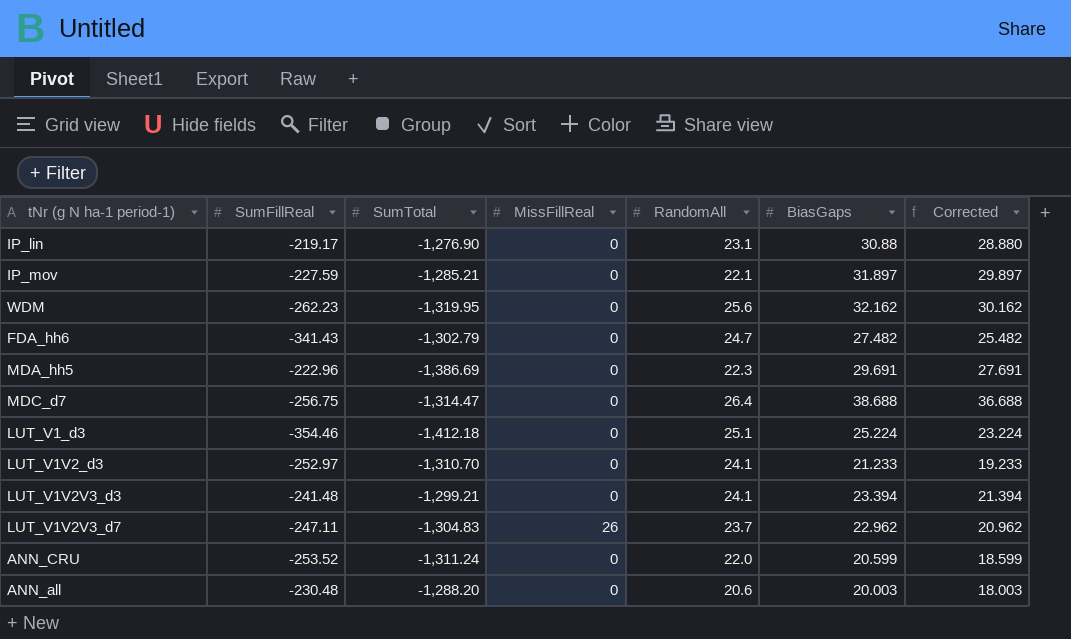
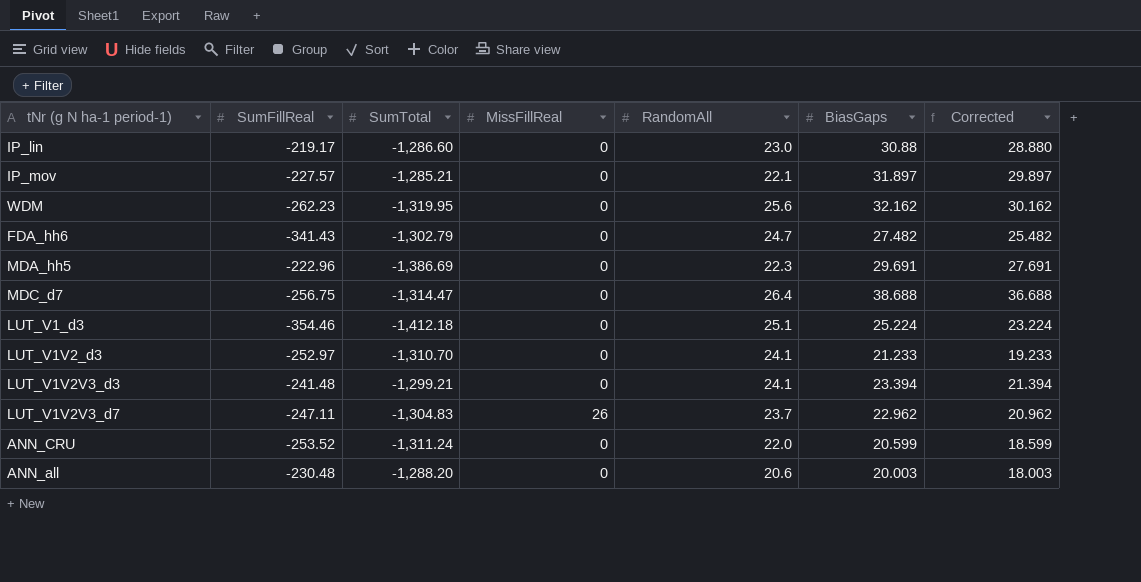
IP_lin | SumTotal: -1,276.90 -> -1,286.60
IP_lin | RandomAll: 23.1 -> 23.0
IP_mov | SumFillReal: -227.59 -> -227.57

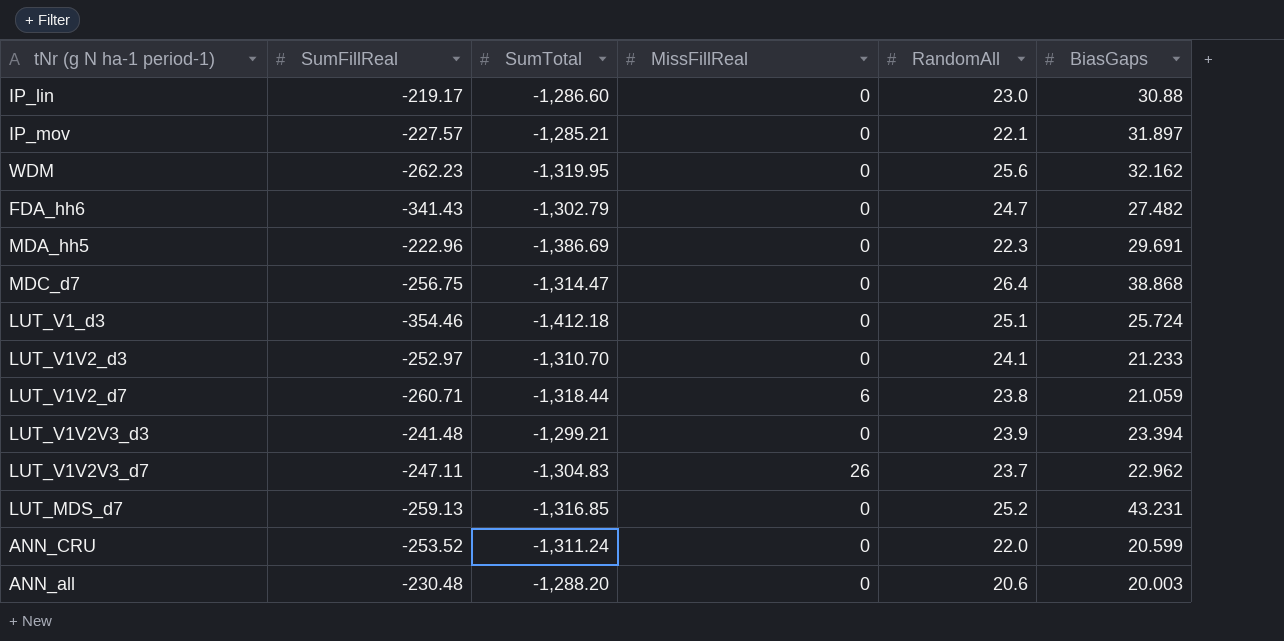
column Corrected | formula: [BiasGaps] - 2 -> none
MDC_d7 | BiasGaps: 38.688 -> 38.868
LUT_V1_d3 | BiasGaps: 25.224 -> 25.724
row LUT_V1V2_d7: none -> -260.71 | -1,318.44 | 6 | 23.8 | 21.059
LUT_V1V2V3_d3 | RandomAll: 24.1 -> 23.9
row LUT_MDS_d7: none -> -259.13 | -1,316.85 | 0 | 25.2 | 43.231

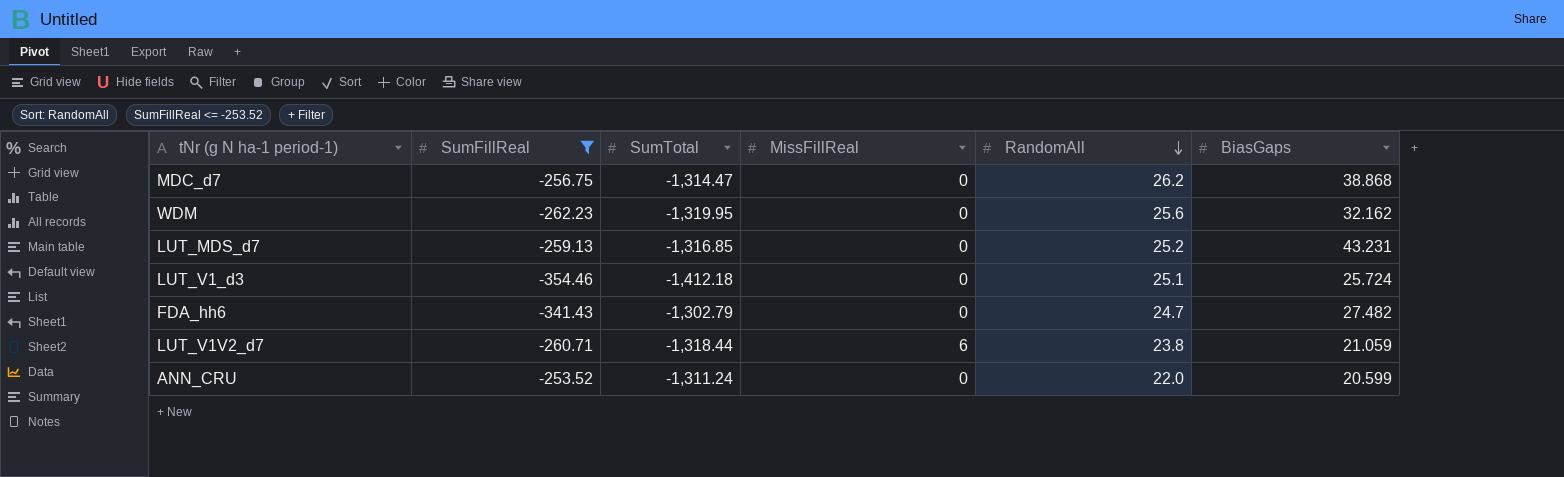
filter: none -> SumFillReal <= -253.52
row order: none -> RandomAll descending
MDC_d7 | RandomAll: 26.4 -> 26.2

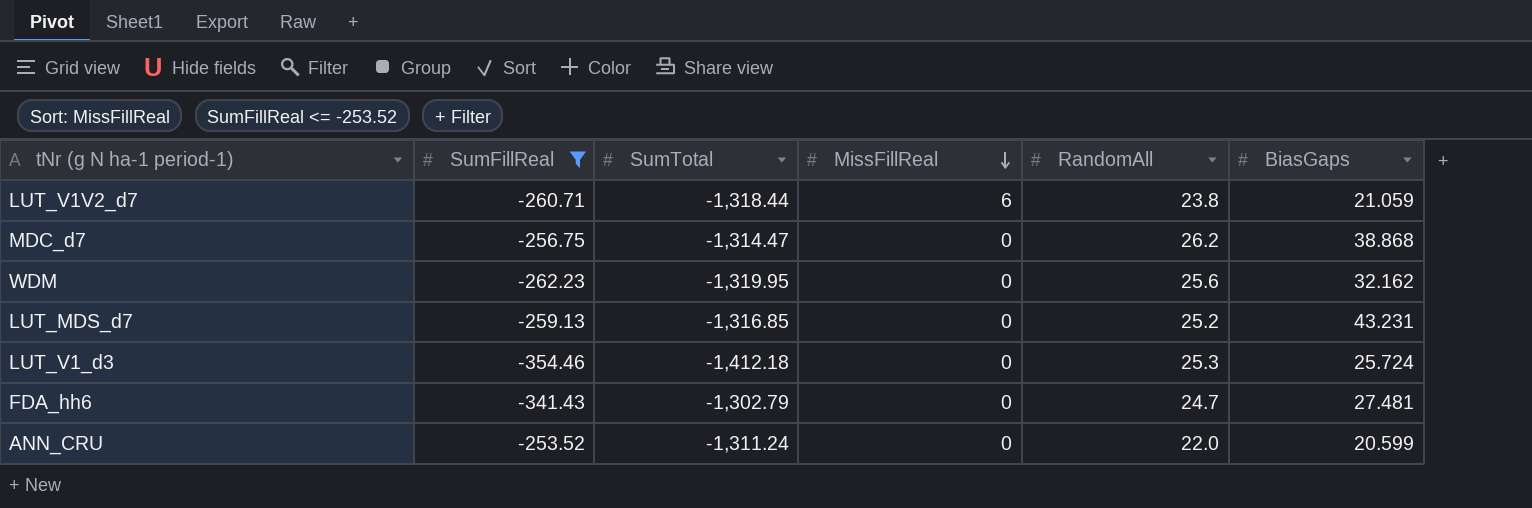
row order: RandomAll descending -> MissFillReal descending
LUT_V1_d3 | RandomAll: 25.1 -> 25.3
FDA_hh6 | BiasGaps: 27.482 -> 27.481

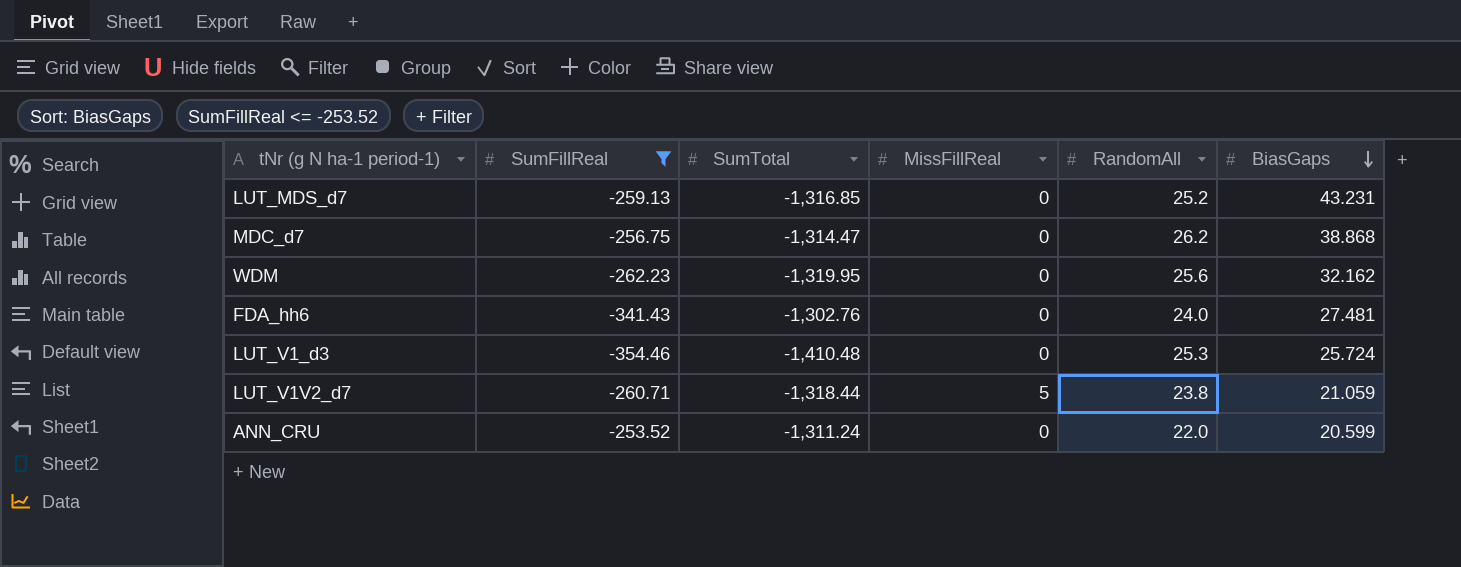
row order: MissFillReal descending -> BiasGaps descending
FDA_hh6 | SumTotal: -1,302.79 -> -1,302.76
FDA_hh6 | RandomAll: 24.7 -> 24.0
LUT_V1_d3 | SumTotal: -1,412.18 -> -1,410.48
LUT_V1V2_d7 | MissFillReal: 6 -> 5

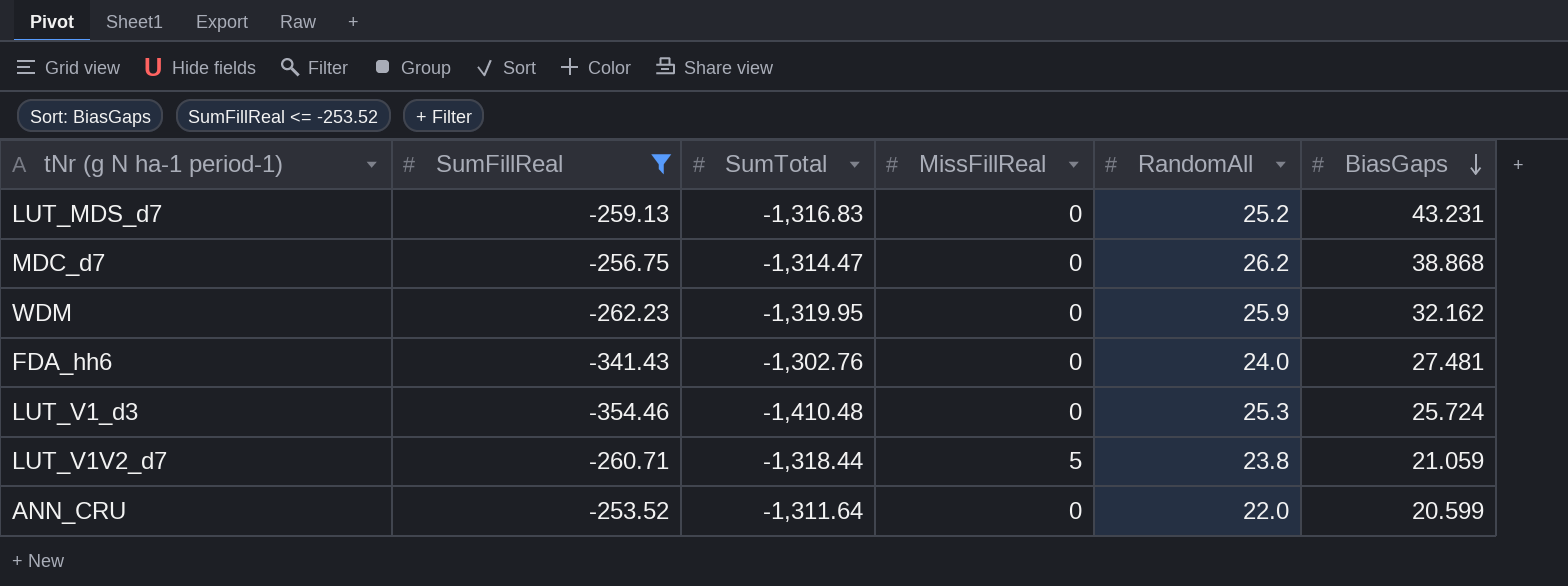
LUT_MDS_d7 | SumTotal: -1,316.85 -> -1,316.83
WDM | RandomAll: 25.6 -> 25.9
ANN_CRU | SumTotal: -1,311.24 -> -1,311.64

* What this task involves:
Word for word and without pictures, please write out only the lines from the start of the entries through the line containing "row LUT_V1V2_d7: none", both included.

* Answer to this problem:
IP_lin | SumTotal: -1,276.90 -> -1,286.60
IP_lin | RandomAll: 23.1 -> 23.0
IP_mov | SumFillReal: -227.59 -> -227.57

column Corrected | formula: [BiasGaps] - 2 -> none
MDC_d7 | BiasGaps: 38.688 -> 38.868
LUT_V1_d3 | BiasGaps: 25.224 -> 25.724
row LUT_V1V2_d7: none -> -260.71 | -1,318.44 | 6 | 23.8 | 21.059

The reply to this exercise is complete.